• _Task description_: Scan the entries for lines containing the string "target". Reply with how many there are, and nothing else.

Difference listings
* * *

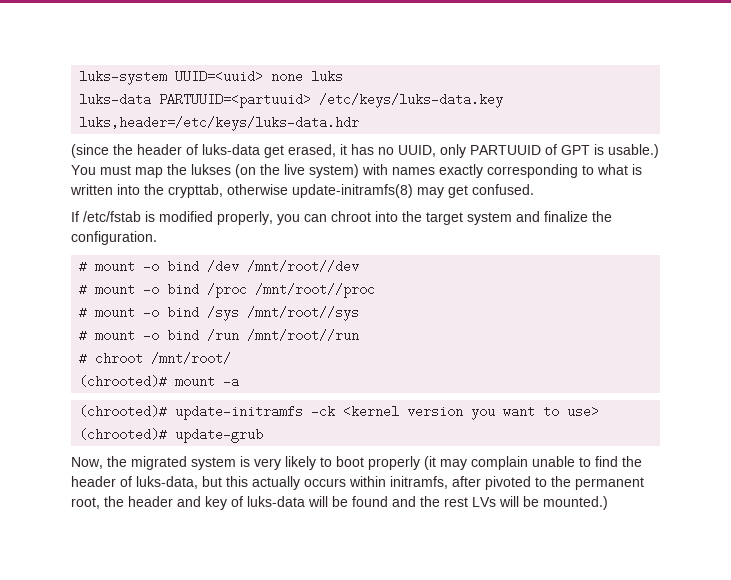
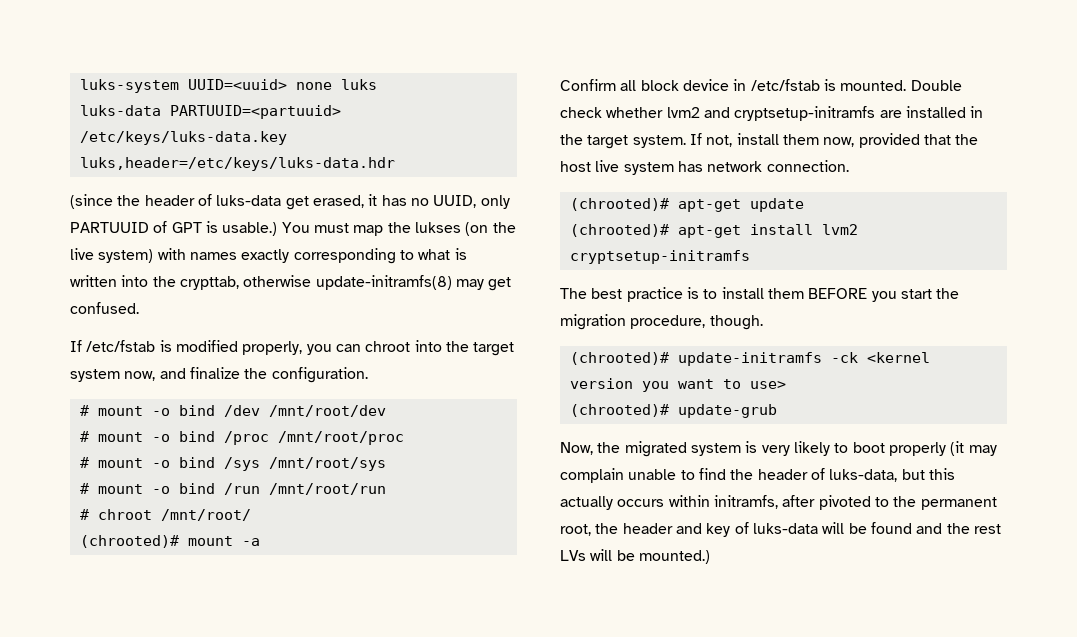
- If /etc/fstab is modified properly, you can chroot into the target system and finalize the configuration.
+ If /etc/fstab is modified properly, you can chroot into the target system now, and finalize the configuration.
- # mount -o bind /dev /mnt/root//dev
+ # mount -o bind /dev /mnt/root/dev
- # mount -o bind /proc /mnt/root//proc
+ # mount -o bind /proc /mnt/root/proc
- # mount -o bind /sys /mnt/root//sys
+ # mount -o bind /sys /mnt/root/sys
- # mount -o bind /run /mnt/root//run
+ # mount -o bind /run /mnt/root/run
+ Confirm all block device in /etc/fstab is mounted. Double check whether lvm2 and cryptsetup-initramfs are installed in the target system. If not, install them now, provided that the host live system has network connection.
+ (chrooted)# apt-get update
+ (chrooted)# apt-get install lvm2 cryptsetup-initramfs
+ The best practice is to install them BEFORE you start the migration procedure, though.

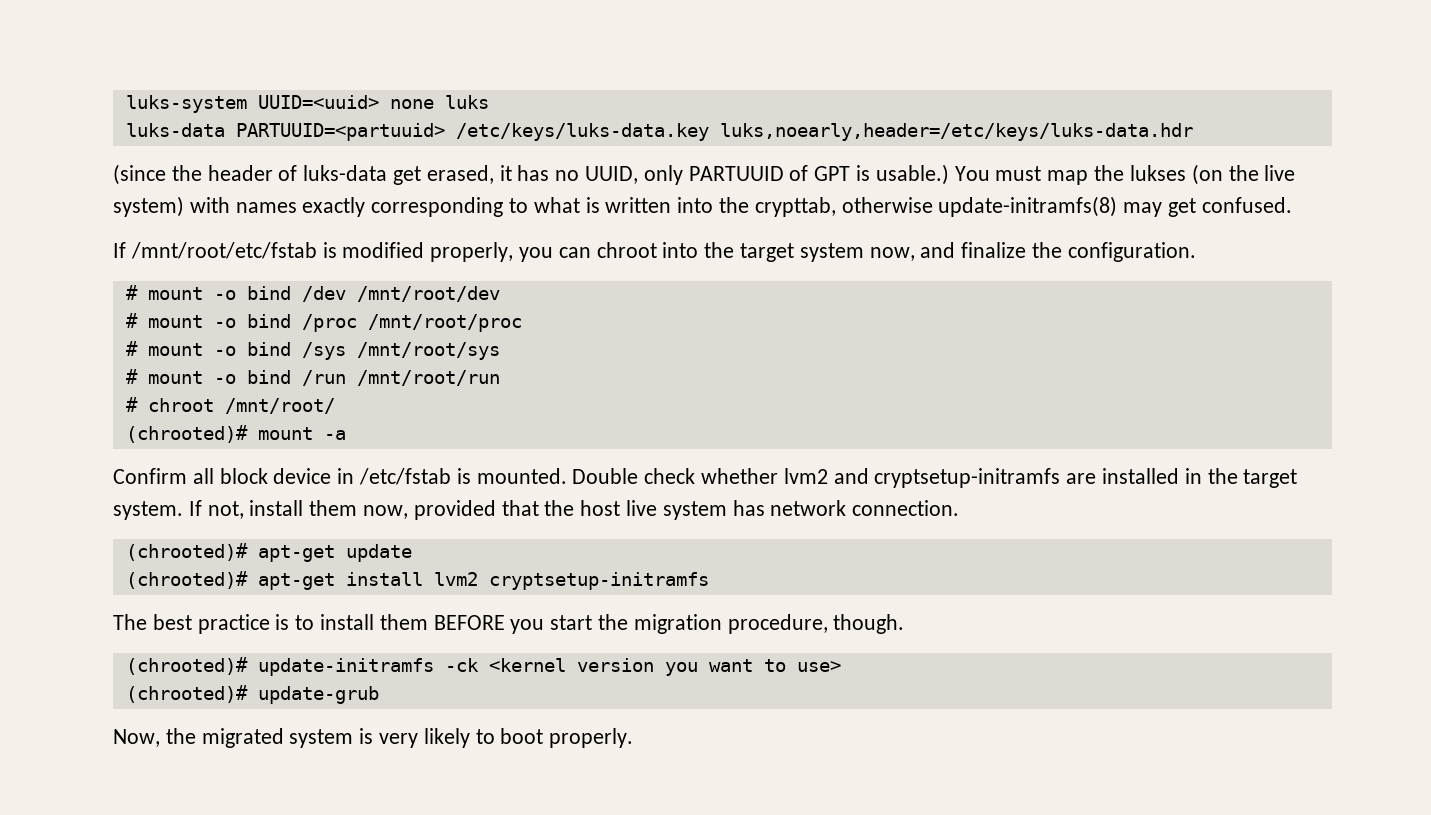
- luks-data PARTUUID=<partuuid> /etc/keys/luks-data.key luks,header=/etc/keys/luks-data.hdr
+ luks-data PARTUUID=<partuuid> /etc/keys/luks-data.key luks,noearly,header=/etc/keys/luks-data.hdr
- If /etc/fstab is modified properly, you can chroot into the target system now, and finalize the configuration.
+ If /mnt/root/etc/fstab is modified properly, you can chroot into the target system now, and finalize the configuration.
- Now, the migrated system is very likely to boot properly (it may complain unable to find the header of luks-data, but this actually occurs within initramfs, after pivoted to the permanent root, the header and key of luks-data will be found and the rest LVs will be mounted.)
+ Now, the migrated system is very likely to boot properly.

* * *

• _Task response_: 5